Autre fait qui m’a marqué : le "respect" et la curiosité d’amis -étudiants ou non- par rapport au domaine d’étude que j’ai choisit. (L’éco.)
Ben oui : nous discutons, et ils sont plein de questions, parfois ils demandent un ouvrage d’introduction, ils sont curieux et aimeraient plus s’y connaître dans ce domaine afin de mieux comprendre certaines choses.
Lorsque je débats sur un forum politique et que j’y introduis quelques éléments d’économie, je me retrouve quasiment à chaque fois avec des demandes "en privé" sur d’éventuels manuels d’introductions simples, sur de possibles aides afin de comprendre telle ou telle chose, etc.
Au final, j’ai beau être un simple étudiant très peu spécialisé, je me retrouve déjà avec un fossé gigantesque entre moi et des "non-initiés".

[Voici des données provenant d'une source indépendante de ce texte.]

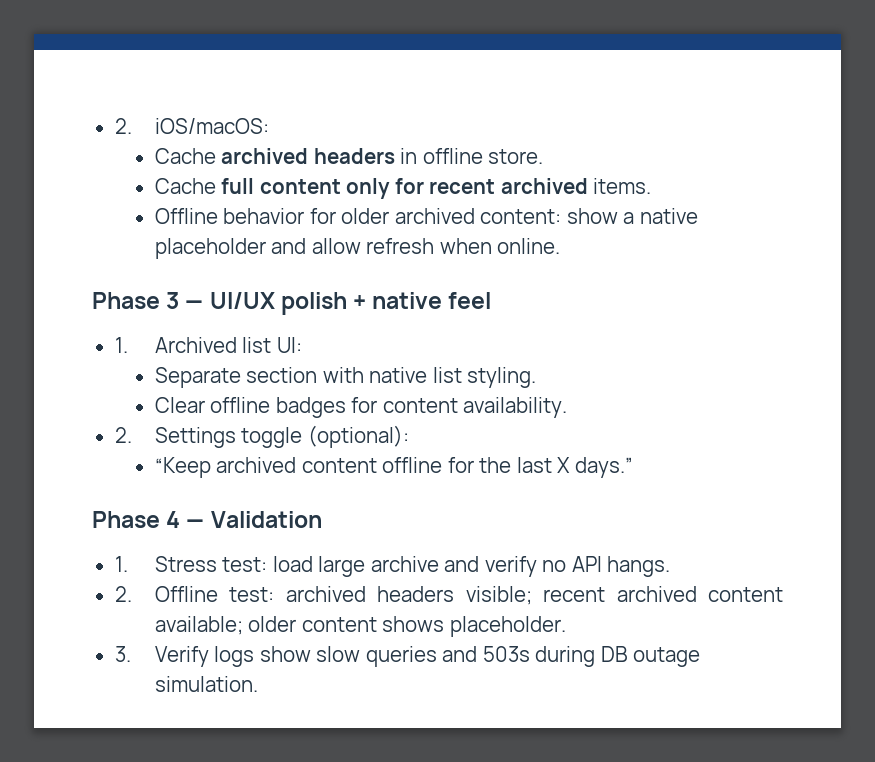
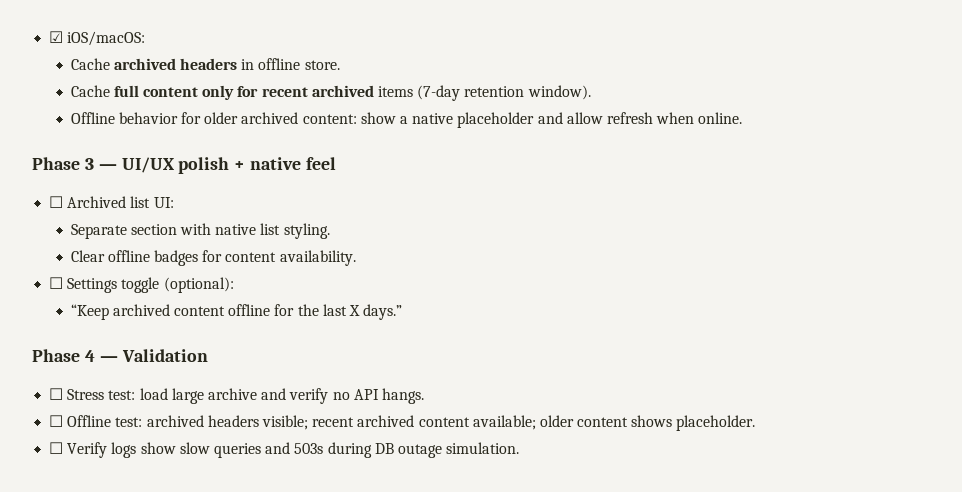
- 2. iOS/macOS:
+ ☑ iOS/macOS:
- Cache full content only for recent archived items.
+ Cache full content only for recent archived items (7-day retention window).
- 1. Archived list UI:
+ ☐ Archived list UI:
- 2. Settings toggle (optional):
+ ☐ Settings toggle (optional):
- 1. Stress test: load large archive and verify no API hangs.
+ ☐ Stress test: load large archive and verify no API hangs.
- 2. Offline test: archived headers visible; recent archived content available; older content shows placeholder.
+ ☐ Offline test: archived headers visible; recent archived content available; older content shows placeholder.
- 3. Verify logs show slow queries and 503s during DB outage simulation.
+ ☐ Verify logs show slow queries and 503s during DB outage simulation.

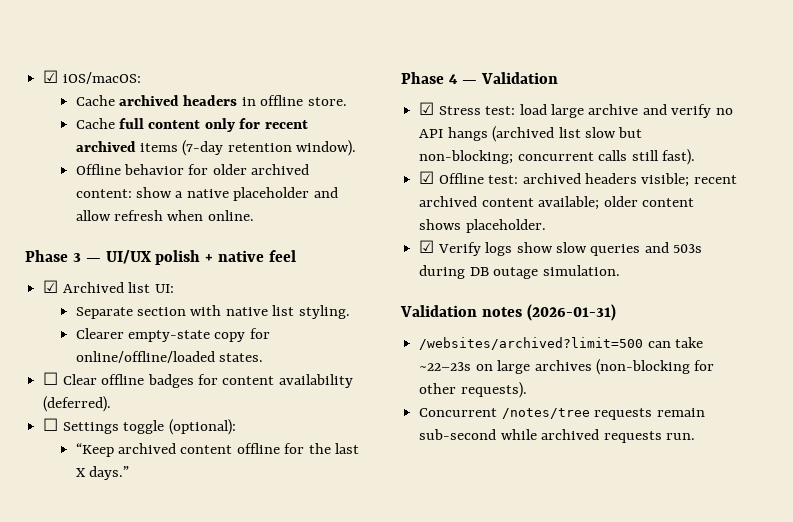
- ☐ Archived list UI:
+ ☑ Archived list UI:
- Clear offline badges for content availability.
+ Clearer empty-state copy for online/offline/loaded states.
+ ☐ Clear offline badges for content availability (deferred).
- ☐ Stress test: load large archive and verify no API hangs.
- ☐ Offline test: archived headers visible; recent archived content available; older content shows placeholder.
+ ☑ Stress test: load large archive and verify no API hangs (archived list slow but non-blocking; concurrent calls still fast).
+ ☑ Offline test: archived headers visible; recent archived content available; older content shows placeholder.
- ☐ Verify logs show slow queries and 503s during DB outage simulation.
+ ☑ Verify logs show slow queries and 503s during DB outage simulation.
+ Validation notes (2026-01-31)
+ /websites/archived?limit=500 can take ~22–23s on large archives (non-blocking for other requests).
+ Concurrent /notes/tree requests remain sub-second while archived requests run.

Je n’ai pas spécialement d’incompréhension par rapport à ce fossé : avant d’entrer en fac, je ne savais pas à quoi correspondait la croissance, le PIB, qui était Keynes ou Smith, si Marx avait écrit autre chose que Le Manifeste du PC, etc.
Autant vous dire que je n’avais JAMAIS entendu parler de types comme Friedman, que des termes comme "monétarisme" m’étaient inconnus, etc.
Ce sont sûrement les économistes qui doivent se poser la questions, aujourd’hui, au sujet de l’écoute que l’on fait d’eux.
Un peu comme De Villepin, qui expliquait encore récemment qu’on ne l’avait pas compris… lorsque l’on fait parti d’une certaine élite, on doit se remettre en cause lorsque les citoyens qui ont fournit indirectement de leurs fonds pour nous former et qui nous respectent n’arrivent plus à nous comprendre.